Estrategias para empezar a regular tu estrés emocional
La regulación emocional no es algo puntual, sino un hábito diario que integrar en tu día a día. Aquí te propongo cómo puedes empezar a bajar el nivel de cortisol diario:
1. Soltar el perfeccionismo
Uno de los mayores obstáculos para regular el estrés es la creencia de que debes ser capaz de todo en todo momento. Existe una presión invisible por ser la profesional perfecta, la madre presente, la pareja ideal y mantener un estilo de vida Instagrameable.
Cuando no logras alcanzar esa perfección, aparece la culpa, sientes que estás fallando y eres “débil”. Por eso, el soltar el perfeccionismo y saber que nadie hace todo bien las 24 horas del día hace que mucho del estrés emocional desaparezca.
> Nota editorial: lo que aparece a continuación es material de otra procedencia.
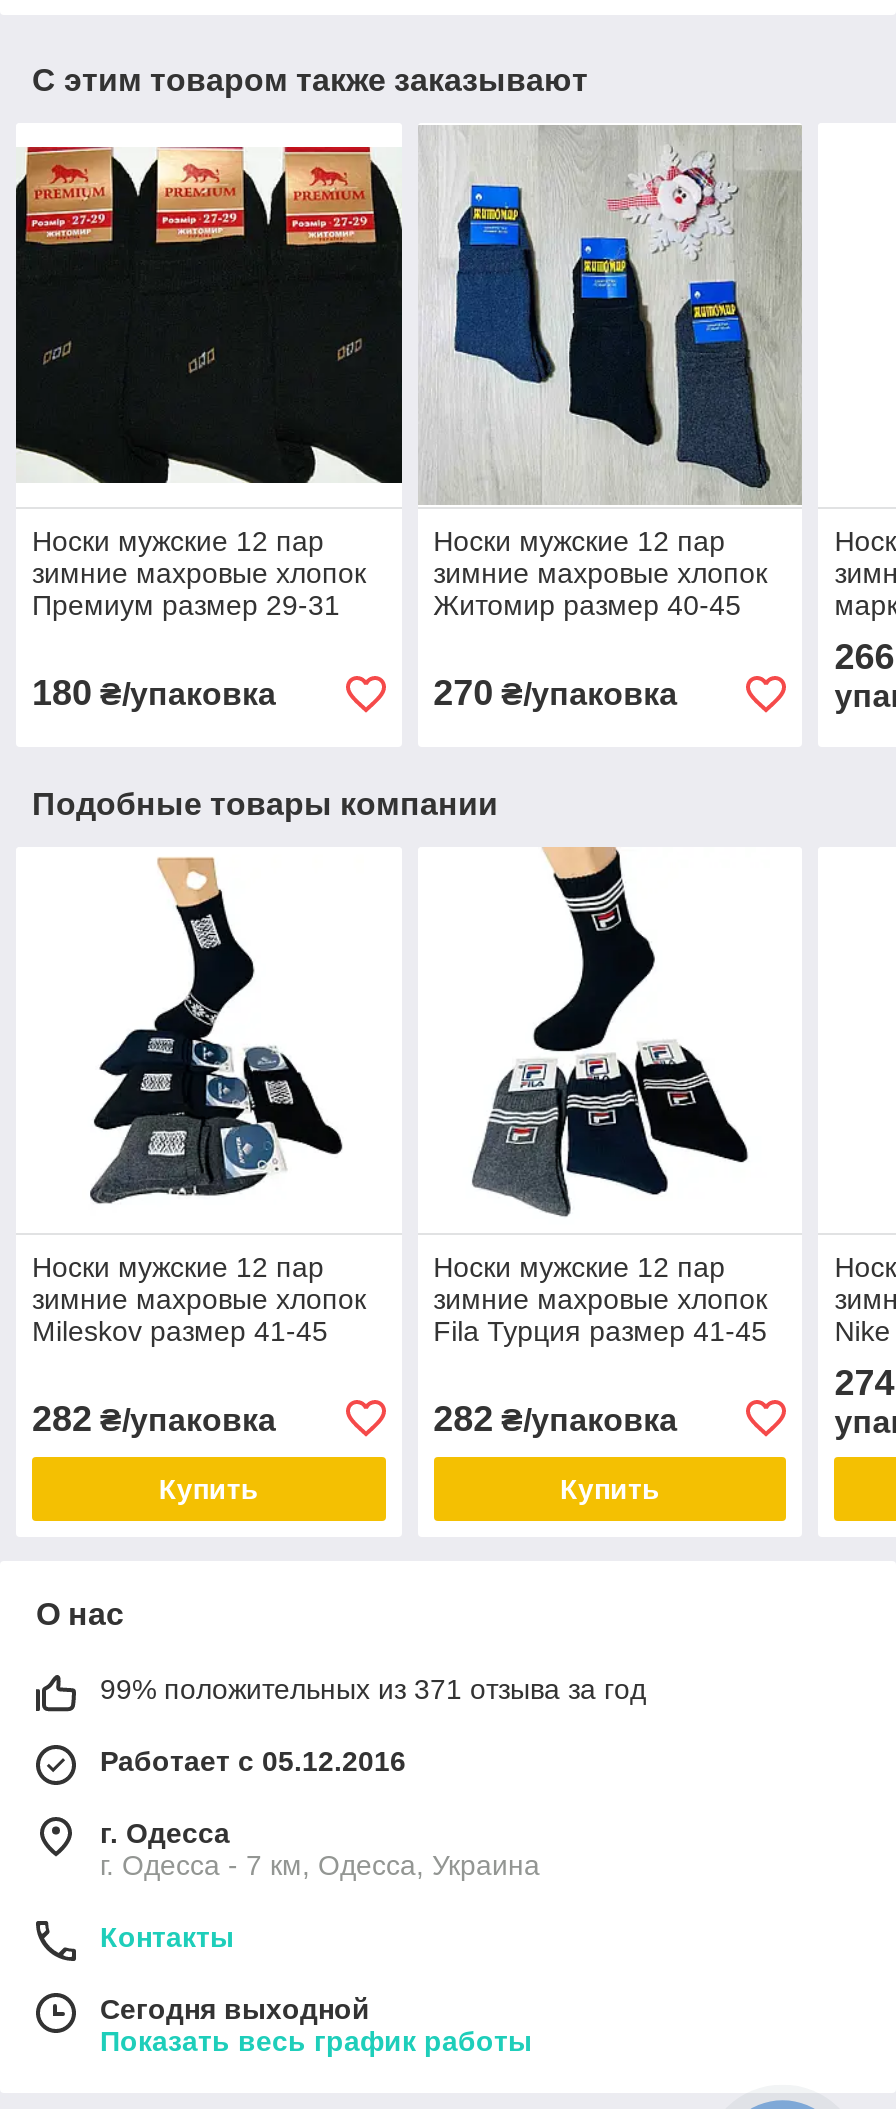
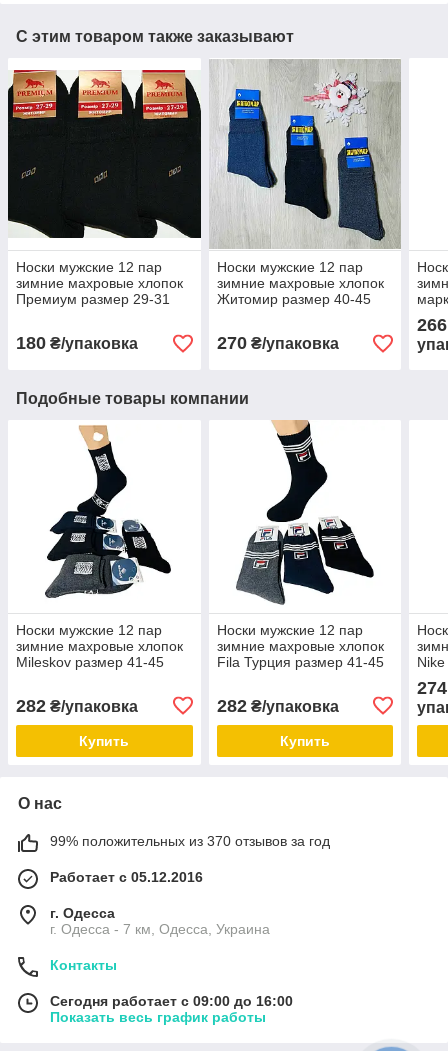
[100,1673,646,1705] 99% положительных из 371 отзыва за год -> [50,833,330,849] 99% положительных из 370 отзывов за год
[100,1993,370,2025] Сегодня выходной -> [50,993,293,1009] Сегодня работает с 09:00 до 16:00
Recuerda el refrán “Más vale hecho que perfecto” y suelta la carga de tener que hacerlo todo bien.
2. Crear espacios de "no hacer"
¿Te acuerdas cuando eras pequeña y le decías a tus padres “me aburro”? ¿Cuándo fue la última vez que dijiste o pensaste eso? Queres ser productiva todo el tiempo, incluso cuando estás meditando, no dejas espacios en tu día a día para no hacer nada.
Al crear espacios de “no hacer” permites que tus pensamientos y emociones puedan expresarse y la creatividad vuelva a aparecer como cuando eras pequeña. No hay nada de malo por estar sentada mirando al infinito y rascarte el parrus, que seguro que lo tienes más que merecido.
3. Establecer límites claros
No puedes decir “sí” a todo el mundo, porque eso significa que te estás diciendo “no” a tí misma. La vida es cambiante y tus prioridades también, por eso va a ver momentos en tu vida que tendrás que decir “no” a ciertas personas o planes.
Aprender a poner límites a las demandas externas puede ser duro al principio. Pero con el tiempo vivirás en tus propias carnes lo beneficioso que fue no ir a ese plan con las amigas y quedarte descansando en casa.
No eres una máquina diseñada para producir sin descanso; eres un sistema biológico que necesita ciclos de actividad y recuperación. Al soltar la exigencia de perfección y permitirte transitar el día con más compasión hacia ti misma, estás enviando el mensaje más potente que tu sistema nervioso puede recibir: estás a salvo. La verdadera autoridad sobre tu vida no nace de controlarlo todo, sino de saber cuándo es el momento de soltar y respirar.